▶ _WORK ORDER_
Set down word for word each line from the start of the listing through the line that contains "background:linear-gradient(180deg,#eaf2fc,#c2d7f2);", both included.

•••

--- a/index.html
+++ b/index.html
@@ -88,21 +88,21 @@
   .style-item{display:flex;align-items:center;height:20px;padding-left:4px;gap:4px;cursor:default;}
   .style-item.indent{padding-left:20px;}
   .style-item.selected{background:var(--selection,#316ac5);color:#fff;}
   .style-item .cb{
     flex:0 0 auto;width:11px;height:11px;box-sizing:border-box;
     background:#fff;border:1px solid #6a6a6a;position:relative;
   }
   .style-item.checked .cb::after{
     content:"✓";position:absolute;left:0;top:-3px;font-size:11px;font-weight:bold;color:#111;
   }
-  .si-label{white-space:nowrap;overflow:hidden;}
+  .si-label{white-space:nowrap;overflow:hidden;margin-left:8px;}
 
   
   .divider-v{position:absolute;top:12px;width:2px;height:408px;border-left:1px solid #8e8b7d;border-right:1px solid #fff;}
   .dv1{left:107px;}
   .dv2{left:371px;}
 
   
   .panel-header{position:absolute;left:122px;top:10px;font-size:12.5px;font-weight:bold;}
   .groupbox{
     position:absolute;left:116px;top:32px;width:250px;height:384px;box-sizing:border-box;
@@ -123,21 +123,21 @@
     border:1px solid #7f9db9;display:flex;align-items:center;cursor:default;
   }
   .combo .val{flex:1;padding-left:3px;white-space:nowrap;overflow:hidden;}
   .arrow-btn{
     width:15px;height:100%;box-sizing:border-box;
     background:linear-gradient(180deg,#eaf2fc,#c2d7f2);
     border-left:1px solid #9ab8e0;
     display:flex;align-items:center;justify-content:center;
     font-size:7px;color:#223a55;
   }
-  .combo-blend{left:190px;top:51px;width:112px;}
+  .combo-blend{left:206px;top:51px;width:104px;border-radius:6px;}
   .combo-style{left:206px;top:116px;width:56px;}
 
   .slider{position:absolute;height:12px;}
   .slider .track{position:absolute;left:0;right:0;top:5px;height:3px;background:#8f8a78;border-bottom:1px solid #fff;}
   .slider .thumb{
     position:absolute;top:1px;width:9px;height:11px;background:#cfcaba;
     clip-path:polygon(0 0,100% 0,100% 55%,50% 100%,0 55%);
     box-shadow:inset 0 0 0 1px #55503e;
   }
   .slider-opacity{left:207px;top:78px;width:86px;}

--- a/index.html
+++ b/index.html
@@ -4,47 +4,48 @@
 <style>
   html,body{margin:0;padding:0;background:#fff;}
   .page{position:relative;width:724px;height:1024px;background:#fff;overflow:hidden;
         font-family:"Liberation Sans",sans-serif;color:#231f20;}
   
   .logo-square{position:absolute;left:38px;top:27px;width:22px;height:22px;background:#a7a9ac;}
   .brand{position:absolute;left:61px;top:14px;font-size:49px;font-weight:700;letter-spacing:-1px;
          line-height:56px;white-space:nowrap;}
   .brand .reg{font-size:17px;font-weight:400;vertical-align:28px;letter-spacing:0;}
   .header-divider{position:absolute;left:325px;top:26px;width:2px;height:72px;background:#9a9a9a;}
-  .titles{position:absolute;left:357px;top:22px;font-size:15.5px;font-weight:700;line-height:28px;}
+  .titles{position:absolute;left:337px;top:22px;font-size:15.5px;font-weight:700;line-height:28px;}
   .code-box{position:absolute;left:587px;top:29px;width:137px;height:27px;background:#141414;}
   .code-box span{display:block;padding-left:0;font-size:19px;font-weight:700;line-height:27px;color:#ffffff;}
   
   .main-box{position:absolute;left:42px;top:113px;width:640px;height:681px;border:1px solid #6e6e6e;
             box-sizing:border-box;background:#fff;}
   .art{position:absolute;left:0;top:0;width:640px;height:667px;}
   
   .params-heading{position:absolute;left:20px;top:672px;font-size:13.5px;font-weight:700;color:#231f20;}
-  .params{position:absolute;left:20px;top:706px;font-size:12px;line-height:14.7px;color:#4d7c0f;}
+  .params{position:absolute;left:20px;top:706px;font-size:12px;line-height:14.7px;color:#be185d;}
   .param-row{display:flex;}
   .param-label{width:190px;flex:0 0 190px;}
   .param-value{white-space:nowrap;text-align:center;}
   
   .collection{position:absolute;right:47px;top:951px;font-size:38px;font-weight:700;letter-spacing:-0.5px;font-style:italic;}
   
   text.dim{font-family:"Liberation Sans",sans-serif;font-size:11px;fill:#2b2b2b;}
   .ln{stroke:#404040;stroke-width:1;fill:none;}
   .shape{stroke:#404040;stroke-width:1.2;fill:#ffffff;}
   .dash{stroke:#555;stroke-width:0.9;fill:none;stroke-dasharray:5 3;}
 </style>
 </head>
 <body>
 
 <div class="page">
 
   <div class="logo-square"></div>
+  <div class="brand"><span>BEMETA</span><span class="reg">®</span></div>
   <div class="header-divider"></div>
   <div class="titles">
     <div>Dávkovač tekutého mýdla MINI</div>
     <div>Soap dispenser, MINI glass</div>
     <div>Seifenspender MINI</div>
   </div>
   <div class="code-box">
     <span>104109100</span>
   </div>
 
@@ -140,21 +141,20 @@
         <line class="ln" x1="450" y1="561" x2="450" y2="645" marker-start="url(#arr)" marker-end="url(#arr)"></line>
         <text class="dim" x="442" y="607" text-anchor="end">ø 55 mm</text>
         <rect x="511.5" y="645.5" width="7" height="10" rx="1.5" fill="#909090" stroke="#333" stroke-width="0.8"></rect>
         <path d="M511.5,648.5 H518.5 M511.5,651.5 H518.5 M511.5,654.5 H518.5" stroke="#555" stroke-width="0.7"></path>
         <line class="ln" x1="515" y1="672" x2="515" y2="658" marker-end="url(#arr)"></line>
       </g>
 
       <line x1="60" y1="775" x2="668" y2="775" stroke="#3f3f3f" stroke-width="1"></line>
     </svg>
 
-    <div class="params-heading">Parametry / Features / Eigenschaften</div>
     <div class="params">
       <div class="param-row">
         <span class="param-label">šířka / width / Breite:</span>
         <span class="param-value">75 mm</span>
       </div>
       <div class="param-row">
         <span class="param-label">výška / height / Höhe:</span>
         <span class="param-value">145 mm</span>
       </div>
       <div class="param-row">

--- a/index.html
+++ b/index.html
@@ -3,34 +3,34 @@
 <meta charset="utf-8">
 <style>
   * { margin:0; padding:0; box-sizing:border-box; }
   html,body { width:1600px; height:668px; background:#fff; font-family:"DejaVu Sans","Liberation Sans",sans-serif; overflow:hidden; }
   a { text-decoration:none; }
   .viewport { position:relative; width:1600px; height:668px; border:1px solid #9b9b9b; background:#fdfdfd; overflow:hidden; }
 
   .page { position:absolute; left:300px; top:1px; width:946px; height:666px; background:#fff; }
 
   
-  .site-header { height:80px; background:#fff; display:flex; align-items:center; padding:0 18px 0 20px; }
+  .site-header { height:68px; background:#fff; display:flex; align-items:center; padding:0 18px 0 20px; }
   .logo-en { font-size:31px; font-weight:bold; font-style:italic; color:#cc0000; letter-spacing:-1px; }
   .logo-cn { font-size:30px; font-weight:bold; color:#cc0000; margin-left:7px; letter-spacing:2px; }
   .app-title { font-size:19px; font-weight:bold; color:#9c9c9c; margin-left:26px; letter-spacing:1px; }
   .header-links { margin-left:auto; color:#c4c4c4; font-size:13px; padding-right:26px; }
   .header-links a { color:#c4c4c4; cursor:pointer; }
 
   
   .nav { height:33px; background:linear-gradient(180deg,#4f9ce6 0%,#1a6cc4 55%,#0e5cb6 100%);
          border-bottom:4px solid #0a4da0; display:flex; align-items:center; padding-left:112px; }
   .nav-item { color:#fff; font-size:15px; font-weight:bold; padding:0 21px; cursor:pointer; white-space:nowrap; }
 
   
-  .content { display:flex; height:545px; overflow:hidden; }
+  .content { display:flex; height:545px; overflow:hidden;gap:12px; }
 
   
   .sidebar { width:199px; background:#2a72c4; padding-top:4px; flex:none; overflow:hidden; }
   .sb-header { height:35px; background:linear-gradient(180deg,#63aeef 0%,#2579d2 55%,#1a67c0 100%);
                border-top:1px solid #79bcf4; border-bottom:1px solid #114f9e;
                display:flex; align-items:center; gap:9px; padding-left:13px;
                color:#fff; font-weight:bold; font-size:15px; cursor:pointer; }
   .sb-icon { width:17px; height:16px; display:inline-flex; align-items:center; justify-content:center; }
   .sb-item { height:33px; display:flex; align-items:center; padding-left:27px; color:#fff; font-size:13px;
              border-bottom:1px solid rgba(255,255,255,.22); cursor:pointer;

•••

▶ _ANSWER BELOW_
--- a/index.html
+++ b/index.html
@@ -88,21 +88,21 @@
   .style-item{display:flex;align-items:center;height:20px;padding-left:4px;gap:4px;cursor:default;}
   .style-item.indent{padding-left:20px;}
   .style-item.selected{background:var(--selection,#316ac5);color:#fff;}
   .style-item .cb{
     flex:0 0 auto;width:11px;height:11px;box-sizing:border-box;
     background:#fff;border:1px solid #6a6a6a;position:relative;
   }
   .style-item.checked .cb::after{
     content:"✓";position:absolute;left:0;top:-3px;font-size:11px;font-weight:bold;color:#111;
   }
-  .si-label{white-space:nowrap;overflow:hidden;}
+  .si-label{white-space:nowrap;overflow:hidden;margin-left:8px;}
 
   
   .divider-v{position:absolute;top:12px;width:2px;height:408px;border-left:1px solid #8e8b7d;border-right:1px solid #fff;}
   .dv1{left:107px;}
   .dv2{left:371px;}
 
   
   .panel-header{position:absolute;left:122px;top:10px;font-size:12.5px;font-weight:bold;}
   .groupbox{
     position:absolute;left:116px;top:32px;width:250px;height:384px;box-sizing:border-box;
@@ -123,21 +123,21 @@
     border:1px solid #7f9db9;display:flex;align-items:center;cursor:default;
   }
   .combo .val{flex:1;padding-left:3px;white-space:nowrap;overflow:hidden;}
   .arrow-btn{
     width:15px;height:100%;box-sizing:border-box;
     background:linear-gradient(180deg,#eaf2fc,#c2d7f2);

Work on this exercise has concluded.